Believe it or not, a Winter Olympics just happened in Sochi, Russia. The valiant souls who attempted to live there for a couple weeks were treated to ideal (spring) weather, living conditions that could best be described as “funhouse-like” and the constant threat of Costas-melting death water. While we missed out on our dream of seeing Johnny Weir interview Vladimir Putin, we have, as always, managed to learn a few things.
1) Shaun White can actually fall down.
Twice, guys. It happened twice. Russia must be bumpy. We could say he got what he deserved for putting all of his eggs in one basket, but did you see that snowboard slopestyle course? They actually installed full staircases by all the rails. ON A MOUNTAIN. Why would you do that?
2) Russia would rather have the reputation of stray dog murderer than stray dogs.
We won’t get too graphic by describing again what happened to all of Sochi’s stray dogs, but you saw what happened when they wanted to get rid of Pussy Riot (considered human beings by most). Many of the athletes asserted that they had a fine experience in Russia and that people “put aside” their differences for the Olympics. Wait.. did they mean “beat and poison” aside? Yes. That’s what they meant.
3) Things we can say on TV: “Pussy Riot”
Speaking of Pussy Riot. Television media decided that phrase is all good now. We assume this also means we can print it, wear it on a shirt and drop it in a casual conversation about our day (“My day, grandma? Better than Pussy Riot’s, that’s what I always say”). We shall refer to it as “The Costas Precedent.” Thanks ladies. We’re gonna have fun with that. Also, snowboard announcers can say “ginormous” during a call now.
4) Terms we never knew existed: “Superstar female biathlete,” “Italian luge legend.”
Tied for 14th place. That is the best finish ever for a U.S. female biathlete. As we watch the Netherlands absolutely dominate speed skating, people travel from Norway to WATCH cross-country skiing and a roomful of Russians pretend to actually understand how ice dancing is scored, we realize how different the emphasis on “sport” is wherever you go. In Norway, where fitness is celebrated, any Johan on the street can tell you that a skiathalon is 18 miles and that Slovenian skier/pop star Tina Maze’s new album is actually pretty fresh. To us, though, luge is still just a bunch of dudes doing the same thing they got yelled at for as kids. Here in the U.S. we can’t tell a good luge run from an awful one. But, like ice dancing, diving and baseball, we still like to watch. We have such a lack of understanding of winter Olympic sports that the collective brainpower of our entire country can’t figure out why the U.S. speed skating team had rocks tied to their backs. Nordic scientists are in stitches.

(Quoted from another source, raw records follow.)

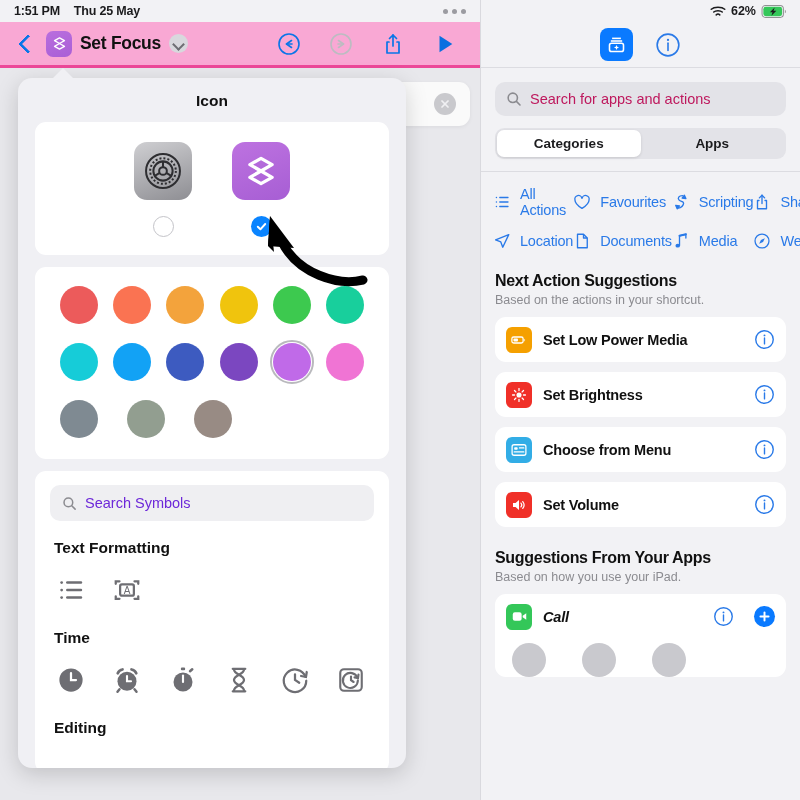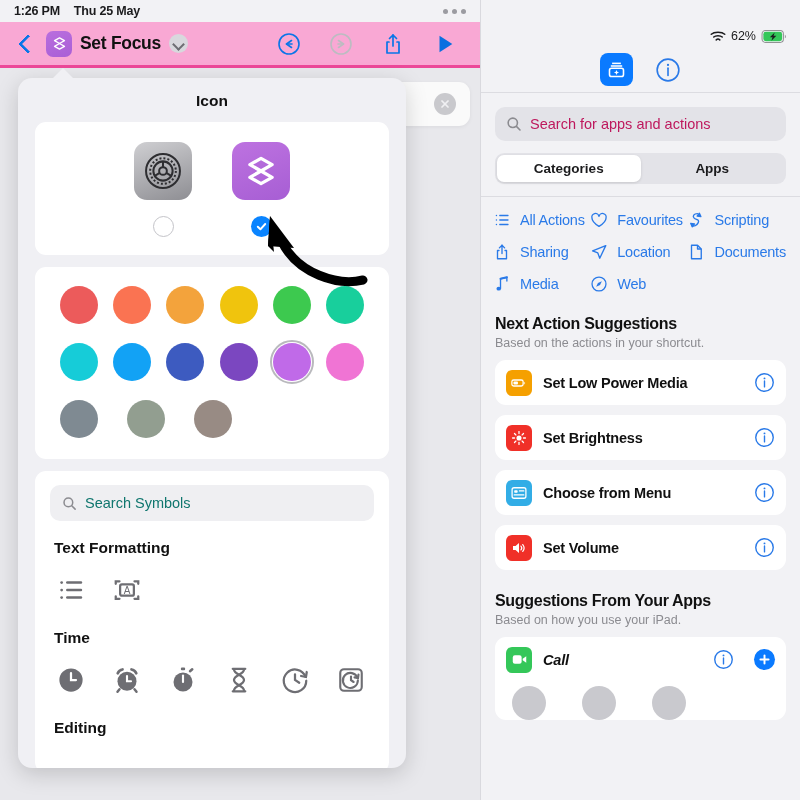"1:26 PM" span.time { text: 1:26 -> 1:51 }
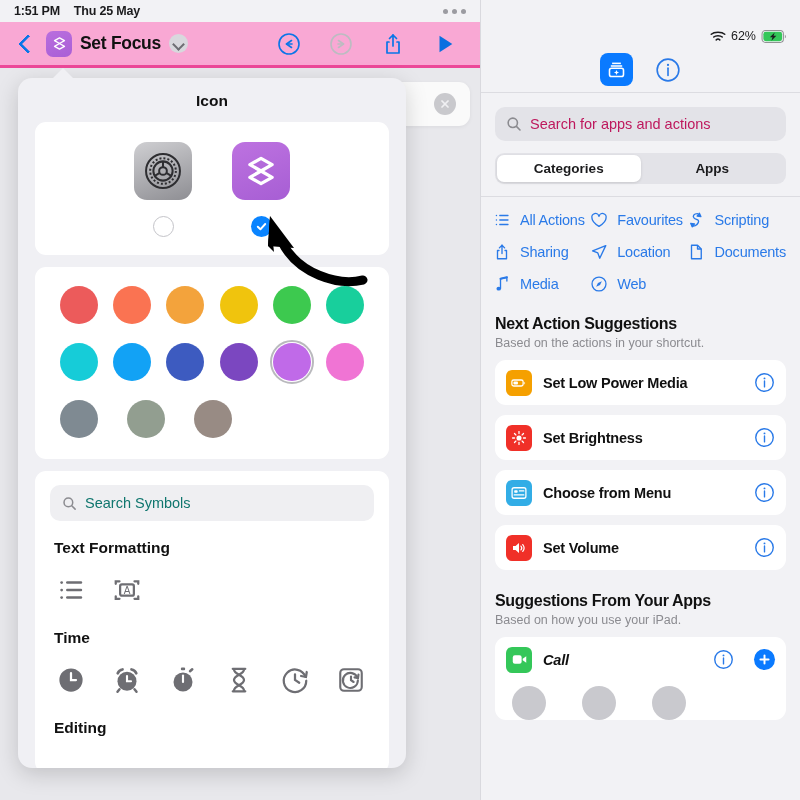"62%" #right-statusbar { font-weight: normal -> bold; margin-top: 25px -> none }
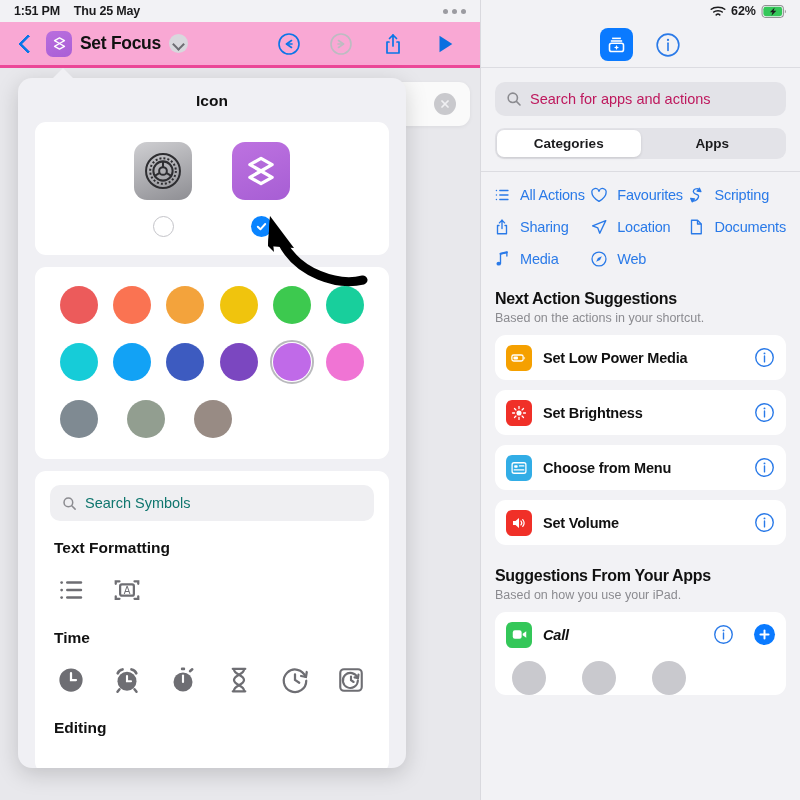"All Actions" #categories-grid { grid-template-columns: 1fr 1fr 1fr -> 1fr 1fr 1fr 1fr }
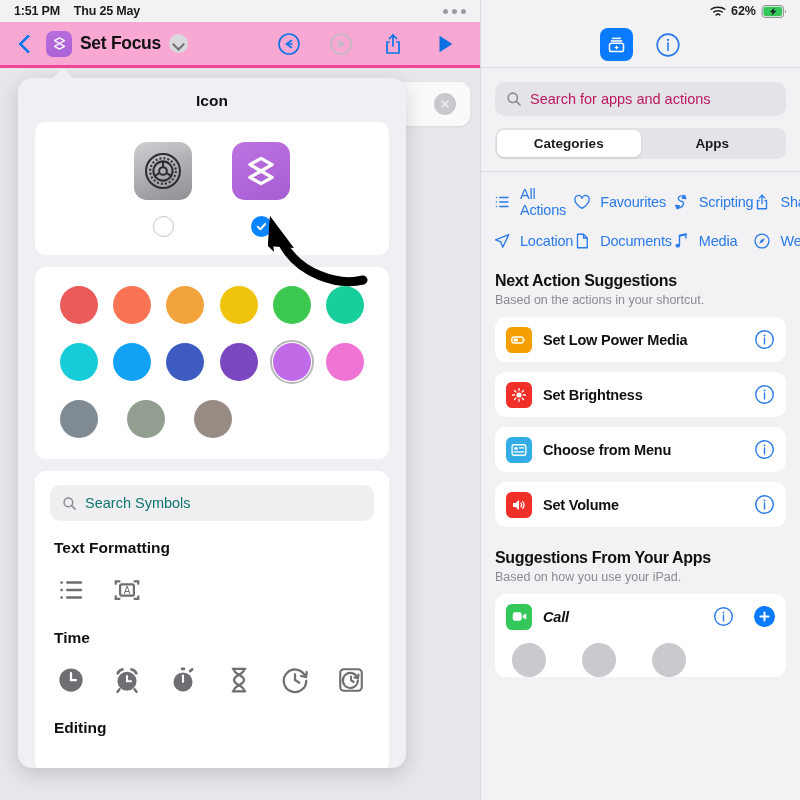"Search Symbols" .sym-search span { color: #0f766e -> #6d28d9 }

5) Sage Kotsenburg is a new American hero and Bob Costas is the Terminator.
In an age where the gold medal winning snowboarder follows hopping in a bouncy castle as his scores are read by tweeting that all medals should be made of bacon, somebody has to cover this madness with charm and a straight face. Costas coolly dealt with the increasingly young, hip Olympic crowd even as Russian water made his eyes begin to perma-bleed. Sure, they called in Matt Lauer for a couple days relief, but, like most backup hosts, dude showed up mellow and unshaven (and were those sweat pants?). Costas hopped back into the chair in time to have 18-year-old skier Mikaela Shiffrin call him “a party” and ask Johnny Weir straightforward questions about his experience in Russia. Way to go, Bob. (Teddy Roosevelt! That’s who his eyeglasses reminded us of. Teddy Roosevelt.)
6) Skeleton riders wear helmets for decoration.
In an Olympic games full of crazy events like snowboard cross, ski-try-to-not-break-both-legs-when-landing and the 200 meter speed thigh-a-thon, skeleton runs seem absolutely insane. They’re going face first. Why not go all out? Light the track on fire and fill it with cheetahs. You’d finally gain year-round viewership.
What’s even crazier? The guys in back of the bobsled never actually get to see a bobsled run. Also: an ice dancing “free dance” is still so technical nobody knows what’s happening. What have we learned? Watch out for small Russian girls.
7) Twenty years ago is fun and also sad.
Tonya Harding is still batshit crazy (and a mother). The Jamaican bobsled team is still terrible (but not as funny anymore). And lost in all this Harding/Kerrigan revivalist nonsense is the fact that some of Harding’s 1994 outfits look as if they were pasted together by a kindergarten class.
8) God apparently helps other countries, too.
Russia finished with the most medals without any coercion whatsoever (aside from Putin’s glare). The U.S.A. finished second in the medal count after taking by far (12) the most bronze (so America). Also, hockey is proof once and for all that God is occasionally on Canada’s side.
In the end, the winners at these crazy 22nd Winter Olympics were everyone who managed to keep afoot on the wacky Russian ground.